-- Entries provided follows --
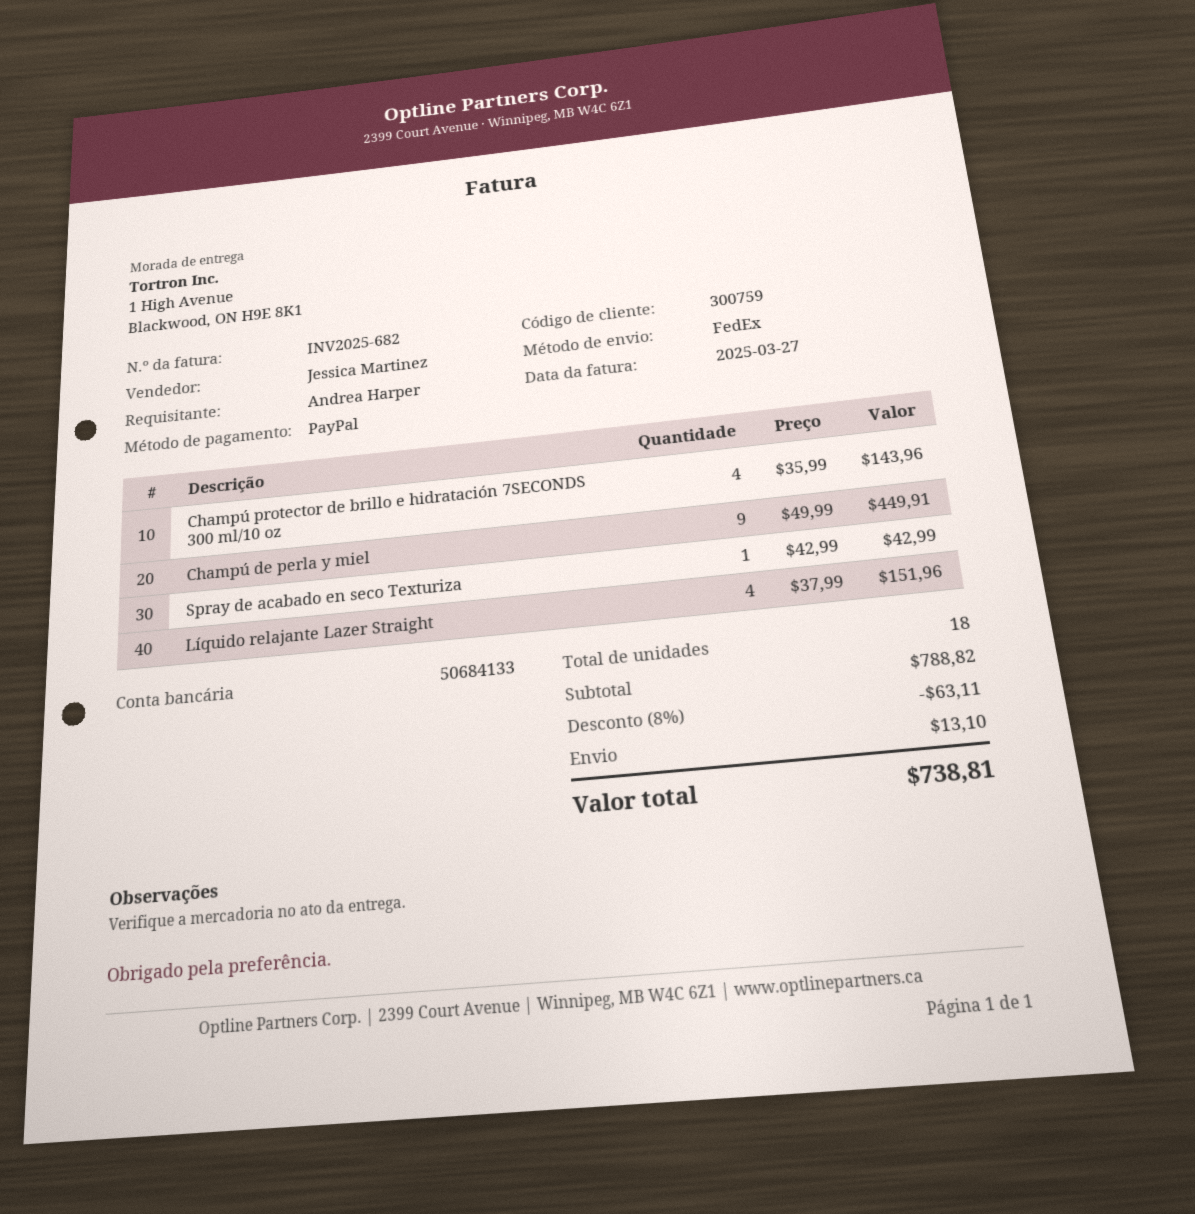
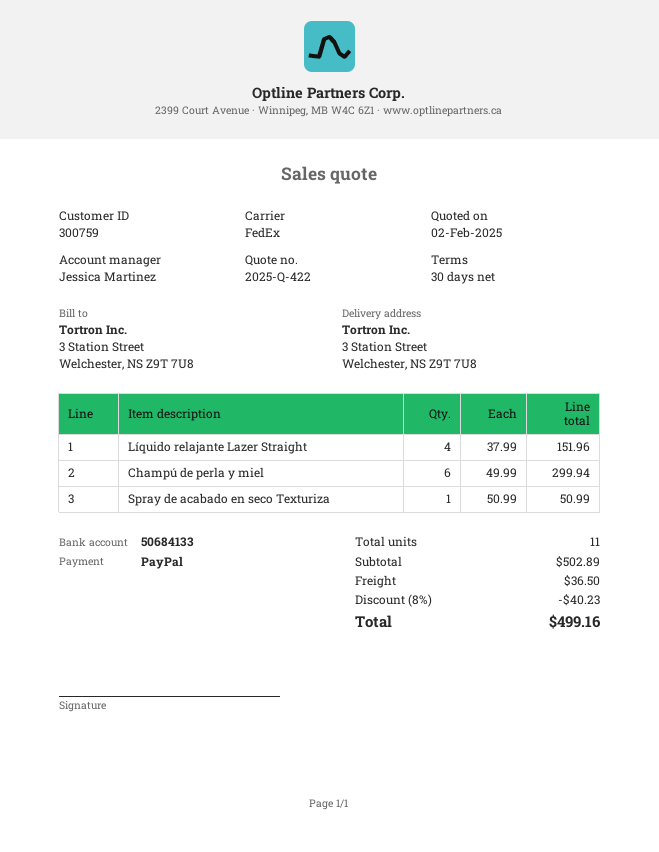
ship to: 1 High Avenue, Blackwood, ON H9E 8K1 -> 3 Station Street, Welchester, NS Z9T 7U8
Champú protector de brillo e hidratación 7SECONDS 300 ml/10 oz: 4 x 35.99 = 143.96 -> none
Champú de perla y miel: 9 x 49.99 = 449.91 -> 6 x 49.99 = 299.94
Spray de acabado en seco Texturiza: 1 x 42.99 = 42.99 -> 1 x 50.99 = 50.99
total quantity: 18 -> 11
subtotal: 788.82 -> 502.89
discount: 8% = 63.11 -> 8% = 40.23
shipping: 13.10 -> 36.50
total: 738.81 -> 499.16

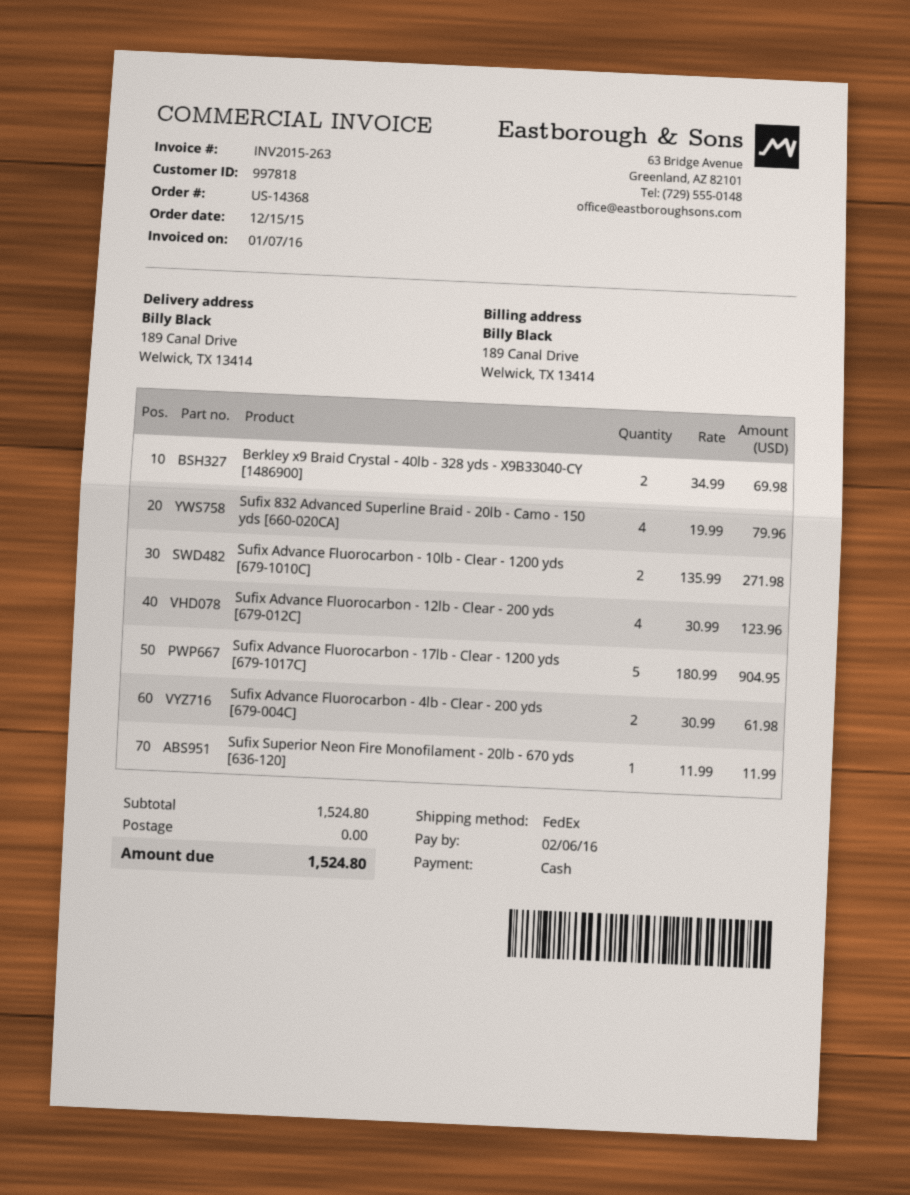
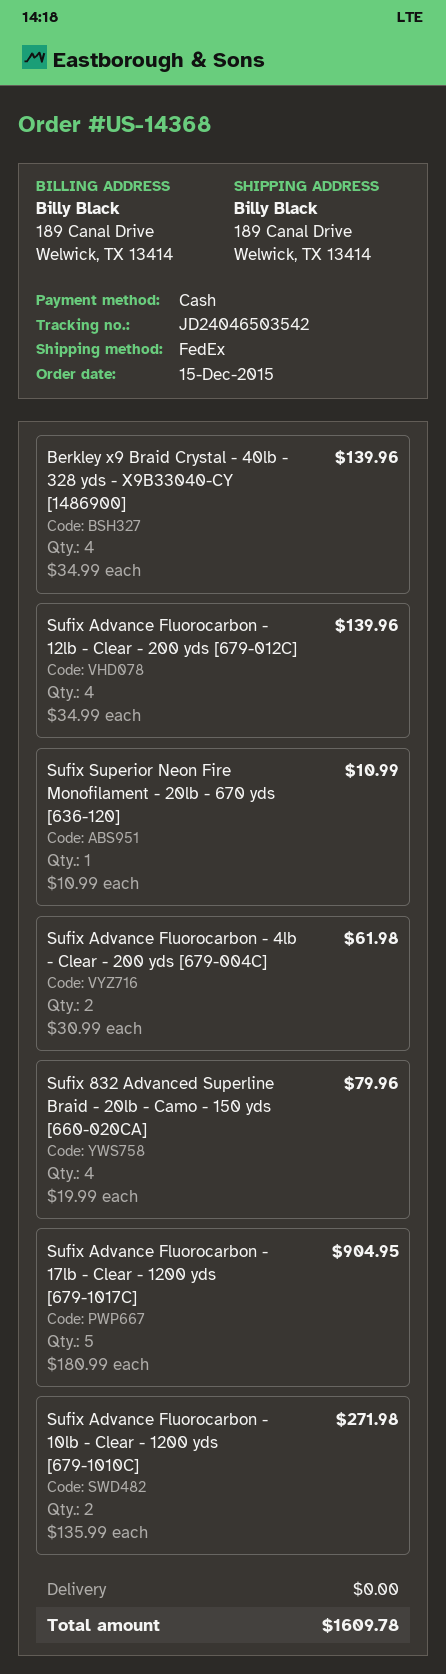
Berkley x9 Braid Crystal - 40lb - 328 yds - X9B33040-CY [1486900]: 2 x 34.99 = 69.98 -> 4 x 34.99 = 139.96
Sufix Advance Fluorocarbon - 12lb - Clear - 200 yds [679-012C]: 4 x 30.99 = 123.96 -> 4 x 34.99 = 139.96
Sufix Superior Neon Fire Monofilament - 20lb - 670 yds [636-120]: 1 x 11.99 = 11.99 -> 1 x 10.99 = 10.99
total: 1524.80 -> 1609.78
-- Entries provided concluded --
Your task:
Could you copy the listing exactly, leaving out any pictures?

Your solution:
ship to: 1 High Avenue, Blackwood, ON H9E 8K1 -> 3 Station Street, Welchester, NS Z9T 7U8
Champú protector de brillo e hidratación 7SECONDS 300 ml/10 oz: 4 x 35.99 = 143.96 -> none
Champú de perla y miel: 9 x 49.99 = 449.91 -> 6 x 49.99 = 299.94
Spray de acabado en seco Texturiza: 1 x 42.99 = 42.99 -> 1 x 50.99 = 50.99
total quantity: 18 -> 11
subtotal: 788.82 -> 502.89
discount: 8% = 63.11 -> 8% = 40.23
shipping: 13.10 -> 36.50
total: 738.81 -> 499.16

Berkley x9 Braid Crystal - 40lb - 328 yds - X9B33040-CY [1486900]: 2 x 34.99 = 69.98 -> 4 x 34.99 = 139.96
Sufix Advance Fluorocarbon - 12lb - Clear - 200 yds [679-012C]: 4 x 30.99 = 123.96 -> 4 x 34.99 = 139.96
Sufix Superior Neon Fire Monofilament - 20lb - 670 yds [636-120]: 1 x 11.99 = 11.99 -> 1 x 10.99 = 10.99
total: 1524.80 -> 1609.78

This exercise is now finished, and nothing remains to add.